I looked at the ceiling of my room and found a cream colored fan squeling. It produced more noise than it ever produced air. My watch showed 5 am, still in the sleep zone. This place had a peculiar sleep period -3 to 6. 3am when all the terrorists and counter terroists put down their guns and 6am when the ghots picked up their books. It was strange for me to wake up that early yet i decided to take a peek in the wing especially because of the extremely pleasant climate of the past few days. I got into my slippers and walked out surprisingly not into the Ashok pi wing but into a corridor where my Chinese land lady greeted me with her typical chineese smile. “Again you wake up early?” She questioned. I gave her a baffled look. It was the third such incident this week and it seemed I was being haunted by my treacherous past.
Every time i wake up I find myself in this hostel room which immediately transforms into some new place as my eyes start to clear up. My semi conscious sleep is dilapidated by screams…angry screams of my friends shouting to pass the ball. Sometimes i feel like a war veteran who can’t shake off his past. A table for five reminds me of the fights we had for french fries and do ande ka omlete in the mess. Any melody i hear takes me back into the good times of yester years and every party I attend seems lack lusture compared to the groove of the music nights. Cnot, anc, sac, qt, fd, ltc, audi, mandir, c-d-m-t-sky lawns, hostel rooms, wings, bogs… too many memories causing a sweet sour pain. People say we must not get hung up on the past. But what if it is a past worth cherishing and reliving? The problem with the world is they tell us what to do without telling how to do it. Move on they say without telling how to…
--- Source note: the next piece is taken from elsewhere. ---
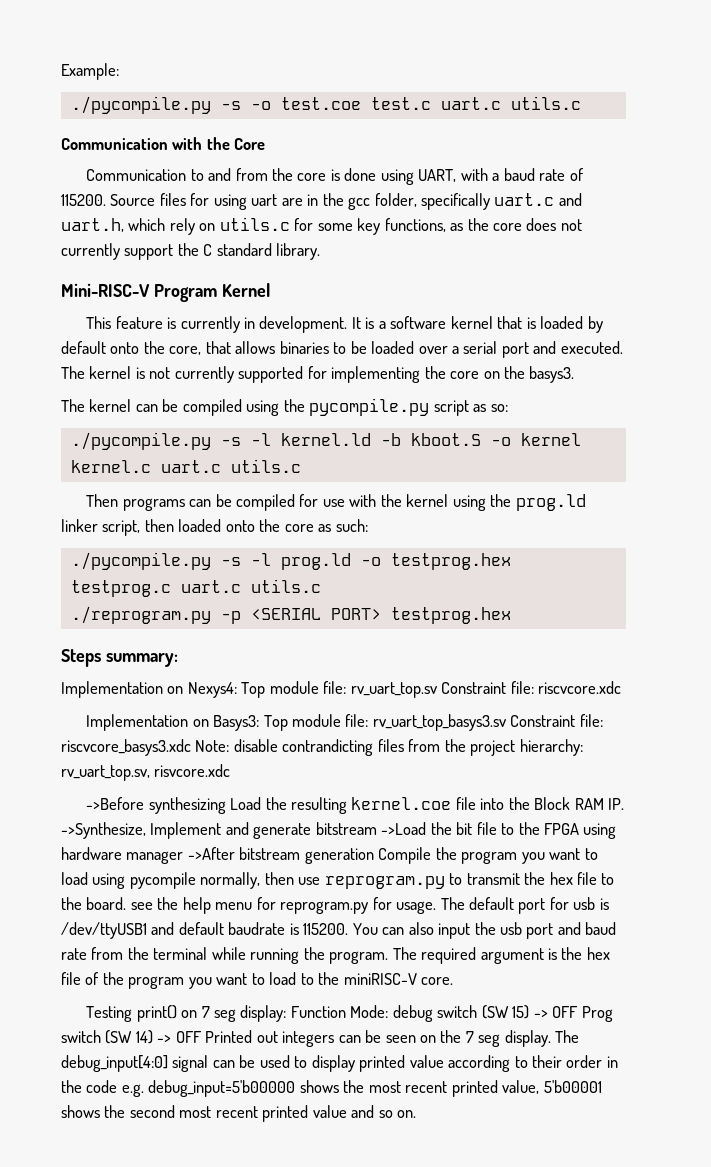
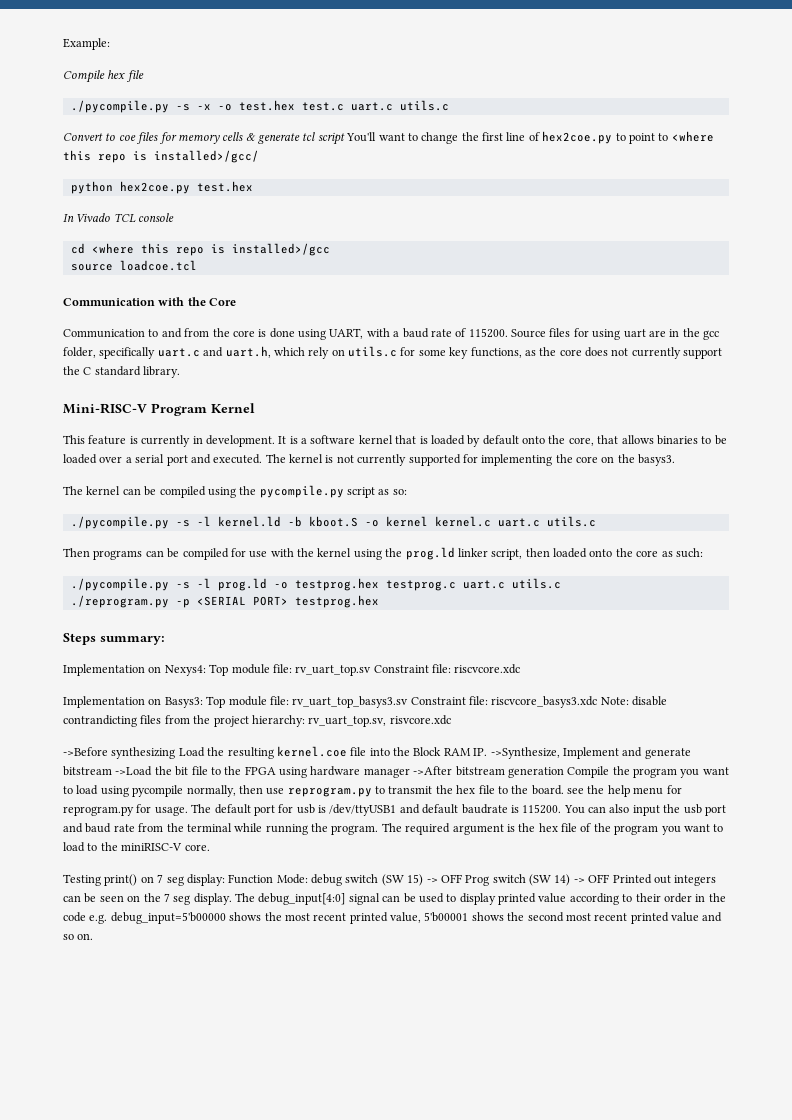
[70,96,361,114] // ./pycompile.py -s -o test.coe -> [63,70,144,83] [70,100,295,113] // Compile hex file // ./pycompile.py -s -x -o test.hex
(581, 103) none -> [63,131,714,145] [63,150,259,163] [70,181,253,194] [63,213,175,223] [70,243,330,256] [70,260,197,271] // Convert to coe files for memory cells & generate tcl script You'll want to change the first line of hex2coe.py to point to <where this repo is installed>/gcc/ // python hex2coe.py test.hex // In Vivado TCL console // cd <where this repo is installed>/gcc // source loadcoe.tcl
Now that i stand on the brink of a new life that promises to keep me occupied so much so that i would not have time to reflect even on my own past, here i am, like many of you, thinking of the distant possibilty of time travel, rather a time freeze to loop my life between the four years for eternity.
Can we ever out grow this uncanny love for the past, the memories, the moments and ultimately life itself?
BITS- The best and worst thing that happened in my life.